== Material for this exercise ==
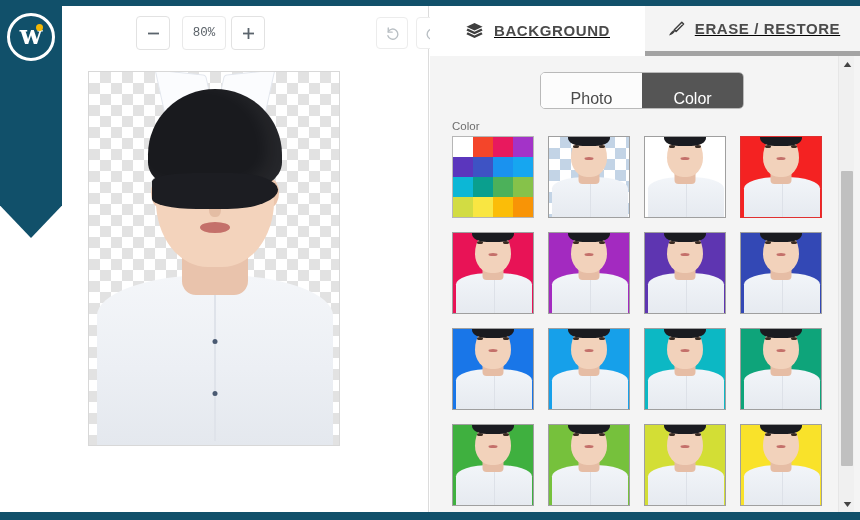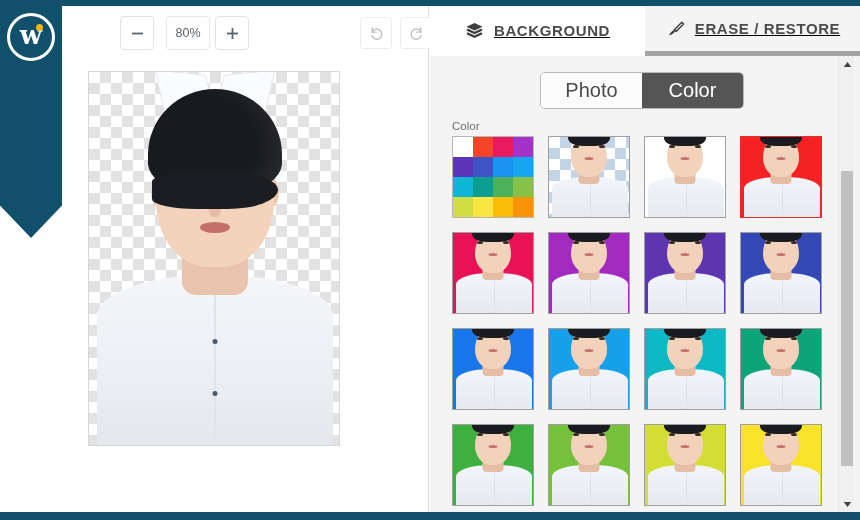--- a/index.html
+++ b/index.html
@@ -35,23 +35,24 @@
     position: absolute;
     left: 0; top: 0;
     width: 429px;
     height: 506px;
     background: #ffffff;
     border-right: 1px solid #dcdcdc;
   }
 
   .toolbar {
     position: absolute;
-    left: 0; top: 0;
+    left: 16px; top: 0;
     width: 429px;
     height: 52px;
+    font-family: Liberation Mono, monospace;
   }
 
   .tbtn {
     position: absolute;
     top: 10px;
     width: 34px; height: 34px;
     border: 1px solid #e2e2e2;
     border-radius: 4px;
     background: #ffffff;
     display: flex; align-items: center; justify-content: center;
@@ -237,22 +238,22 @@
     left: 110px; top: 66px;
     width: 204px; height: 37px;
     border: 1px solid #b9b9b9;
     border-radius: 5px;
     overflow: hidden;
     display: flex;
     background: #fff;
   }
   .seg {
     flex: 1;
-    display: flex; align-items: center; justify-content: center;
-    font-size: 20px;
+    display: flex; align-items: flex-end; justify-content: center;
+    font-size: 16px;
     color: #4a4a4a;
     cursor: pointer;
     background: #fcfcfc;
   }
   .seg.active { background: #555555; color: #ffffff; }
 
   .color-label {
     position: absolute;
     left: 452px; top: 114px;
     font-size: 11.5px;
===
To do
Write the records out again in full, exactly, and skip every picture.

Exercise output
--- a/index.html
+++ b/index.html
@@ -35,23 +35,24 @@
     position: absolute;
     left: 0; top: 0;
     width: 429px;
     height: 506px;
     background: #ffffff;
     border-right: 1px solid #dcdcdc;
   }
 
   .toolbar {
     position: absolute;
-    left: 0; top: 0;
+    left: 16px; top: 0;
     width: 429px;
     height: 52px;
+    font-family: Liberation Mono, monospace;
   }
 
   .tbtn {
     position: absolute;
     top: 10px;
     width: 34px; height: 34px;
     border: 1px solid #e2e2e2;
     border-radius: 4px;
     background: #ffffff;
     display: flex; align-items: center; justify-content: center;
@@ -237,22 +238,22 @@
     left: 110px; top: 66px;
     width: 204px; height: 37px;
     border: 1px solid #b9b9b9;
     border-radius: 5px;
     overflow: hidden;
     display: flex;
     background: #fff;
   }
   .seg {
     flex: 1;
-    display: flex; align-items: center; justify-content: center;
-    font-size: 20px;
+    display: flex; align-items: flex-end; justify-content: center;
+    font-size: 16px;
     color: #4a4a4a;
     cursor: pointer;
     background: #fcfcfc;
   }
   .seg.active { background: #555555; color: #ffffff; }
 
   .color-label {
     position: absolute;
     left: 452px; top: 114px;
     font-size: 11.5px;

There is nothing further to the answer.